Le classement de Shanghai rend fou
Le fameux classement de Shanghai des universités mondiales est biaisé. Il incite les réformateurs d’Europe continentale et d’Asie à vouloir imiter des universités américaines à l’environnement difficilement reproductible, ou bien un système d’enseignement supérieur dont les résultats réels n’offrent pas d’avantages significatifs. Il est temps de revenir à la raison.
Les opinions publiques et certains dirigeants politiques considèrent comme paroles d’évangile divers classements censés rendre compte de la qualité comparée des différents établissements d’enseignement supérieur de la planète, les plus influents étant ceux publiés annuellement par l’université Jiao Tong de Shanghai et la revue britannique Times Higher Education (aucun lien avec le Times ou le Financial Times).
Une évaluation de la recherche académique
La méthode britannique
Cambridge inclut dans la liste de ses alumni ayant obtenu un prix Nobel Gérard Debreu, normalien français naturalisé américain ayant effectué ses travaux de recherche d’abord en France puis ensuite aux États-Unis… et donné quelques leçons à Cambridge.

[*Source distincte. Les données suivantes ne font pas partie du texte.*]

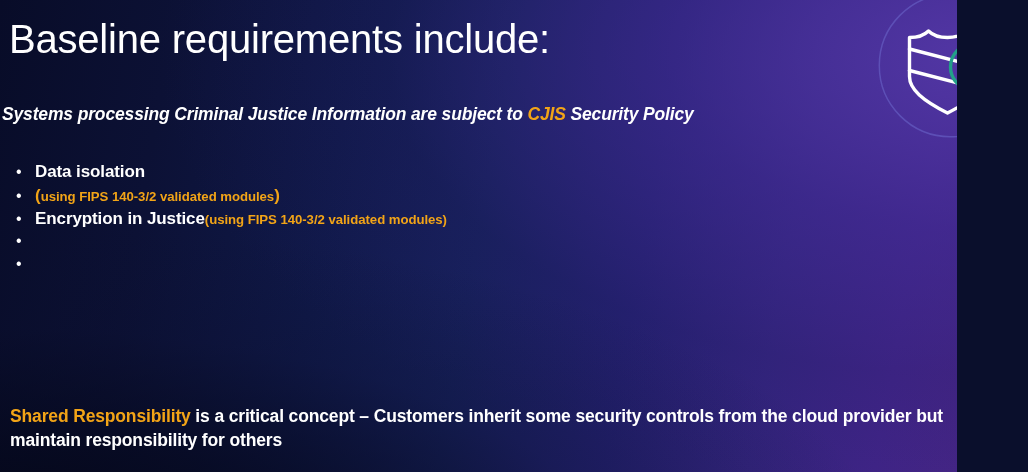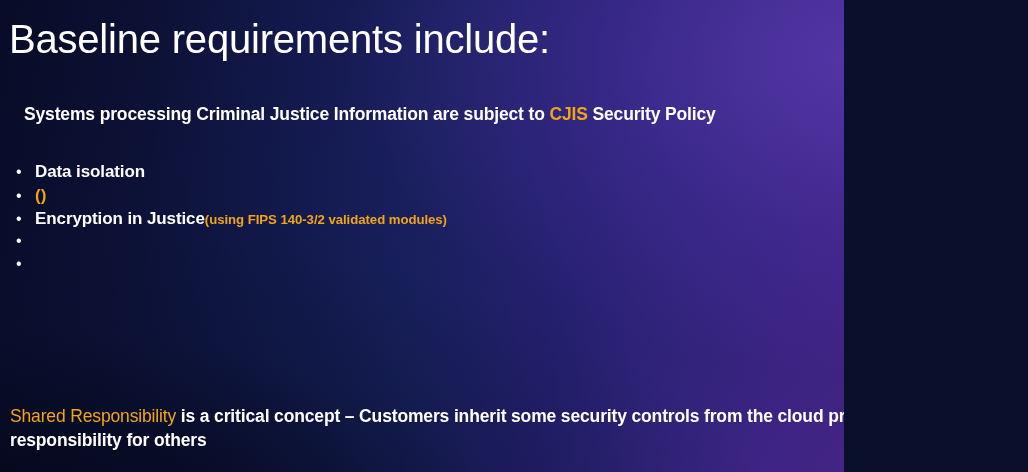--- a/index.html
+++ b/index.html
@@ -6,47 +6,48 @@
   html, body { width:1028px; height:472px; }
   body {
     font-family: "Liberation Sans", sans-serif;
     background:#0a0f2c;
     overflow:hidden;
     position:relative;
   }
 
   #slide {
     position:absolute; inset:0;
-    width:844px; height:472px;
+    width:957px; height:472px;
     overflow:hidden;
     background:
       radial-gradient(150% 115% at 0% 118%, rgba(3,5,20,0.97) 0%, rgba(5,8,28,0.72) 22%, rgba(10,14,44,0.28) 42%, rgba(0,0,0,0) 62%),
       radial-gradient(120% 130% at 103% 12%, rgba(86,58,170,0.85) 0%, rgba(66,44,150,0.55) 28%, rgba(40,30,110,0.18) 52%, rgba(0,0,0,0) 72%),
       linear-gradient(100deg, #080c28 0%, #0c1135 17%, #101949 35%, #16205a 50%, #23206e 66%, #33247d 80%, #3f2486 92%, #442585 100%);
     padding-left: 28px;
   }
 
   
   .title {
     position:absolute; left:9px; top:17px;
     font-size:40px;
     font-weight:300;
     letter-spacing:-0.2px;
     color:#ffffff;
     white-space:nowrap;
   }
 
   
   .subtitle {
-    position:absolute; left:24px; top:104px;
+    position:absolute; left:2px; top:104px;
     font-size:17.5px;
     font-weight:700;
     color:#ffffff;
     white-space:nowrap;
     letter-spacing:-0.15px;
+    font-style:italic;
   }
   .hl-orange { color:#f2a417; }
 
   
   .bullets {
     position:absolute; left:10px; top:162px;
     width:860px;
   }
   .bullet-row {
     display:flex;
@@ -85,21 +86,21 @@
   
   .footer {
     position:absolute; left:10px; top:404px;
     width:1000px;
     font-size:17.5px;
     font-weight:700;
     color:#ffffff;
     line-height:24px;
     letter-spacing:-0.15px;
   }
-  .footer .strong-orange { color:#f2a417; font-weight:400;margin-top:12px; }
+  .footer .strong-orange { color:#f2a417; font-weight:700;margin-top:12px; }
 
   
   .badge {
     position:absolute;
     left:877px; top:-8px;
     width:147px; height:147px;
   }
   .badge svg { display:block; width:147px; height:147px; }
 </style>
 </head>
@@ -117,20 +118,21 @@
       <span class="bullet-dot">•</span>
       <span class="bullet-text">Data isolation</span>
       <span class="paren-big"></span>
       <span class="note-small"></span>
       <span class="paren-big"></span>
     </div>
 
     <div class="bullet-row">
       <span class="bullet-dot">•</span>
       <span class="paren-big">(</span>
+      <span class="note-small">using FIPS 140-3/2 validated modules</span>
       <span class="paren-big">)</span>
     </div>
 
     <div class="bullet-row">
       <span class="bullet-dot">•</span>
       <span class="bullet-text">Encryption in Justice </span>
       <span class="paren-big"></span>
       <span class="note-small">(using FIPS 140-3/2 validated modules)</span>
       <span class="paren-big"></span>
     </div>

De même, l’université de Bristol fait figurer Le Clézio dans la liste de ses alumni ayant obtenu le prix Nobel de littérature.
La liste des paramètres pris en compte par Shanghai pour établir son classement est très brève : publications de chaque université et citations de ses chercheurs, nombre de prix Nobel et de médailles Fields obtenus par ses anciens élèves et son personnel. Il s’agit donc beaucoup plus d’une évaluation de la recherche conduite par les universités que de la qualité de leur enseignement. Même dans ce domaine précis, cette approche introduit de graves distorsions. Il existe par exemple, en Allemagne et en France, d’importants organismes de recherche extra-universitaires. Shanghai ne prend pas en compte ces organismes extra-universitaires qui apportent une contribution importante à la recherche nationale. Quant au volume de publications d’un établissement, est-ce un indicateur bien fiable de la qualité des travaux menés ? La présence parmi le corps professoral de titulaires de prix Nobel ou de médailles Fields n’apporte pas automatiquement aux étudiants la garantie d’une formation exceptionnelle. Peu d’entre eux seront en contact suivi avec ces personnalités, qui pourront être plus soucieuses de l’avancement de leurs recherches que de leurs responsabilités d’enseignement, pour lequel elles n’ont d’ailleurs peut-être aucune disposition particulière. Finalement, au niveau d’un pays l’indicateur le moins contestable de la qualité de la formation de haut niveau dispensée aux étudiants qui se destinent à la recherche est le nombre de ceux qui y ont été formés avant d’obtenir, là ou ailleurs, des prix Nobel ou des médailles Fields pas trop anciens. (Voir tableau ci-contre.)
Chercheurs non académiques, cadres et dirigeants
Comment mesurer la qualité de la formation dispensée à l’immense majorité des étudiants, c’est-à-dire tous ceux qui ne se destinent pas à la recherche académique ? Quid de la formation de professionnels, de cadres et de dirigeants pour l’ensemble des activités humaines, aspect que le classement de Shanghai ignore complètement ?
Certains chercheurs sont amenés à beaucoup publier pour justifier leur activité
On peut estimer que de bons indicateurs de la qualité des formations supérieures sont des chiffres tels que le PNB par habitant, après exclusion des rentes minières ou financières, la proportion de sociétés du pays figurant parmi les plus grandes sociétés mondiales, l’évolution de ces chiffres. Si on se base sur le deuxième critère en utilisant la liste Global 500 éditée chaque année par la revue américaine Fortune, comme le fait par exemple l’École des mines de Paris, on obtient les résultats ci-dessous.
Gare aux mesures expéditives
Se fixer comme objectif de progresser rapidement dans le classement de Shanghai conduit à recommander des mesures expéditives : regrouper les universités, leur rattacher l’ensemble de la recherche nationale, leur faire recruter des stakhanovistes de la publication en anglais et plus généralement leur faire adopter un mode de gestion copié sur les premiers des classements, Américains et Britanniques.
Mesurer la qualité de la formation dispensée à l’immense majorité des étudiants
La qualité réelle de notre enseignement supérieur y gagnera-t-elle ? La réalité est beaucoup plus subtile. Pourquoi le Royaume-Uni, malgré les apparences, ne fait-il pas mieux que l’Allemagne ou la France ? Pourquoi les sept millions de Suisses, qui ne sont pourtant pas anglophones, arrivent-ils à de tels résultats ? Pourquoi y a‑t-il un tel décalage en France entre différentes disciplines ? Tenir compte des réponses à de telles questions, voilà qui permettrait d’améliorer réellement notre enseignement supérieur.